### Exercise objective
Lines from the listing that hold the string "Open" are what you should return.

### Task inputs
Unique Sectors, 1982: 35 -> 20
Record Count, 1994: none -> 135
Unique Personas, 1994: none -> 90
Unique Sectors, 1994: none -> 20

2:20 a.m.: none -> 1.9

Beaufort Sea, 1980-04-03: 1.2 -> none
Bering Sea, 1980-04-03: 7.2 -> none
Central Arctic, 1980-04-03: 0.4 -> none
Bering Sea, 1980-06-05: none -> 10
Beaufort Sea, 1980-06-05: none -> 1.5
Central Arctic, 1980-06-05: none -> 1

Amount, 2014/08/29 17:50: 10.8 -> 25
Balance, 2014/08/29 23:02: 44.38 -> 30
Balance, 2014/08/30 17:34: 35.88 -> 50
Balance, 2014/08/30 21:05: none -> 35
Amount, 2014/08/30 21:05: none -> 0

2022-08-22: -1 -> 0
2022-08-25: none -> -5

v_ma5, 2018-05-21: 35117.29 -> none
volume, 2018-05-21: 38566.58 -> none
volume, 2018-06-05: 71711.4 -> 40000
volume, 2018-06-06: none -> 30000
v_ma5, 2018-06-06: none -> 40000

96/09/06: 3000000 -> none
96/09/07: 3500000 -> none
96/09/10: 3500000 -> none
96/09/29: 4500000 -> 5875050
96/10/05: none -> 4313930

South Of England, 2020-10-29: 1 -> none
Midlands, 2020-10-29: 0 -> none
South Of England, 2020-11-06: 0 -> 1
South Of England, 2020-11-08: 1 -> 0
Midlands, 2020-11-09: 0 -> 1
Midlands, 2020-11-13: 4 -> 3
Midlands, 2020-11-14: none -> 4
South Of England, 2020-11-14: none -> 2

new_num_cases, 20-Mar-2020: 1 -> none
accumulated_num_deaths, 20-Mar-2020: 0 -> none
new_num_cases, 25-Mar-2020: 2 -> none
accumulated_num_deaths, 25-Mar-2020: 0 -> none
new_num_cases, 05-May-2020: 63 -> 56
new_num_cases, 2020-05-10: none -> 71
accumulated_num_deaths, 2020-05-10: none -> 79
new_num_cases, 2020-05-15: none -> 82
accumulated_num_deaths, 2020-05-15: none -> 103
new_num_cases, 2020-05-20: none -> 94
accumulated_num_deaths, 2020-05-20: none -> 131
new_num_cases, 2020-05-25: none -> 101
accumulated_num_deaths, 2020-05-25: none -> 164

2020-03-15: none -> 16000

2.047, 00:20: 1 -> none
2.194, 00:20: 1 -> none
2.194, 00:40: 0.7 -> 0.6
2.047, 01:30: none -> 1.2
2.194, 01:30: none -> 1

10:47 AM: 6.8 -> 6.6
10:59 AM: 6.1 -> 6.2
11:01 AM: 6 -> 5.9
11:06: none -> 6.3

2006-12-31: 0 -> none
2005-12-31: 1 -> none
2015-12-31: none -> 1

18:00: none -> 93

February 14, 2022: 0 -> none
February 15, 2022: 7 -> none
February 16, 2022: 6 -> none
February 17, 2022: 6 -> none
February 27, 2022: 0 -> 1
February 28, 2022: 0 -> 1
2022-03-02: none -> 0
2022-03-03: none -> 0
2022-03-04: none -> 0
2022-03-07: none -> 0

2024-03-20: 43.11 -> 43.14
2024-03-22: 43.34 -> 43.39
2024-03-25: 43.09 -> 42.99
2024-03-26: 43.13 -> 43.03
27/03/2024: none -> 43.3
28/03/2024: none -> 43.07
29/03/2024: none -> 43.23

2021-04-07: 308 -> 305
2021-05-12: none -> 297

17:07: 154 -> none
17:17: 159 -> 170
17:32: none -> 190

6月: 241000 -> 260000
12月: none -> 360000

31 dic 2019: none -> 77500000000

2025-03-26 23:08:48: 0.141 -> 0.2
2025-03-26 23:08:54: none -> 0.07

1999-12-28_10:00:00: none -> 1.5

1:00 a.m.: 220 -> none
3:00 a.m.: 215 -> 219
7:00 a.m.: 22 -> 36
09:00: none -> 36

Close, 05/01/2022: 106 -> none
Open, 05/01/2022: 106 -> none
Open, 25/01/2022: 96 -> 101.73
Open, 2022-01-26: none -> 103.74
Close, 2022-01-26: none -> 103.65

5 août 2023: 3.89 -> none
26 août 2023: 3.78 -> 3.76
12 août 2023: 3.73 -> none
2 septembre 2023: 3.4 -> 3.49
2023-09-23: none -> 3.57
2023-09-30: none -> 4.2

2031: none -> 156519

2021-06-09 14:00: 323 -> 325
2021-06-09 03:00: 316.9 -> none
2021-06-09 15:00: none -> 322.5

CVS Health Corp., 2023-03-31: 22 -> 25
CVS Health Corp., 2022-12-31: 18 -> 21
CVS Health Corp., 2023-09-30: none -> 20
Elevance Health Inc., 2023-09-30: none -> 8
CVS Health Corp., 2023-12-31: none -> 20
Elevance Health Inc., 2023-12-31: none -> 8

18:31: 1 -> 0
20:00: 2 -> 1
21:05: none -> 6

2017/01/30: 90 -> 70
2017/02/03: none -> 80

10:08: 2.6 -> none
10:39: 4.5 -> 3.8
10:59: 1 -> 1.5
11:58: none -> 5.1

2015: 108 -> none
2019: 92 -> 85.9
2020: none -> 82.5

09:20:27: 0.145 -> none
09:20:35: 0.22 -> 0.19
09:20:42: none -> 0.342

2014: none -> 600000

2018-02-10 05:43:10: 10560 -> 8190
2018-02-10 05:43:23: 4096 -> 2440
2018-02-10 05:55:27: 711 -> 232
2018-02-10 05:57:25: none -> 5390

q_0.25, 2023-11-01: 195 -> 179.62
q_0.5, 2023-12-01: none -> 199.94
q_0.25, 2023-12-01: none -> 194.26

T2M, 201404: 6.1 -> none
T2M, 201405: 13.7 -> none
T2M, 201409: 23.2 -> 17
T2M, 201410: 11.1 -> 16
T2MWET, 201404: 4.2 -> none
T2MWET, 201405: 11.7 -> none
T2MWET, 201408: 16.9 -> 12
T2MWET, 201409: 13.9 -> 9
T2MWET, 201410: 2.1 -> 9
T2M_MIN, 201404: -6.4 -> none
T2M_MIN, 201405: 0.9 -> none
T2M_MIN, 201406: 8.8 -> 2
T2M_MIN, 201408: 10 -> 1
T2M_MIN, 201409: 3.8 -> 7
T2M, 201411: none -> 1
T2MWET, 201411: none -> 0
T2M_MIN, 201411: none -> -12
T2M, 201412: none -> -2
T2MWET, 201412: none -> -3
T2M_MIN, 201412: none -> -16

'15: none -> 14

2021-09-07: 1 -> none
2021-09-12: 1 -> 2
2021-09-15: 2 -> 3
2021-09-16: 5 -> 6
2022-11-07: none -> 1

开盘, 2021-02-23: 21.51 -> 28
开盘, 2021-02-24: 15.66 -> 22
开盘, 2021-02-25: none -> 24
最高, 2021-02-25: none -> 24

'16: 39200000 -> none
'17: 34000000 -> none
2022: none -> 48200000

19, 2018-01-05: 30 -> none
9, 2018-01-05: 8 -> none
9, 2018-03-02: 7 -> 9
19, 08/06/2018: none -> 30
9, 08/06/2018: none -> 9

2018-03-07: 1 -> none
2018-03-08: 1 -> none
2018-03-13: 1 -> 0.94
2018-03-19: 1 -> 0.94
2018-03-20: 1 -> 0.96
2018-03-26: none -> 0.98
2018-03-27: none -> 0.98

### Answer to the problem
Open, 05/01/2022: 106 -> none
Open, 25/01/2022: 96 -> 101.73
Open, 2022-01-26: none -> 103.74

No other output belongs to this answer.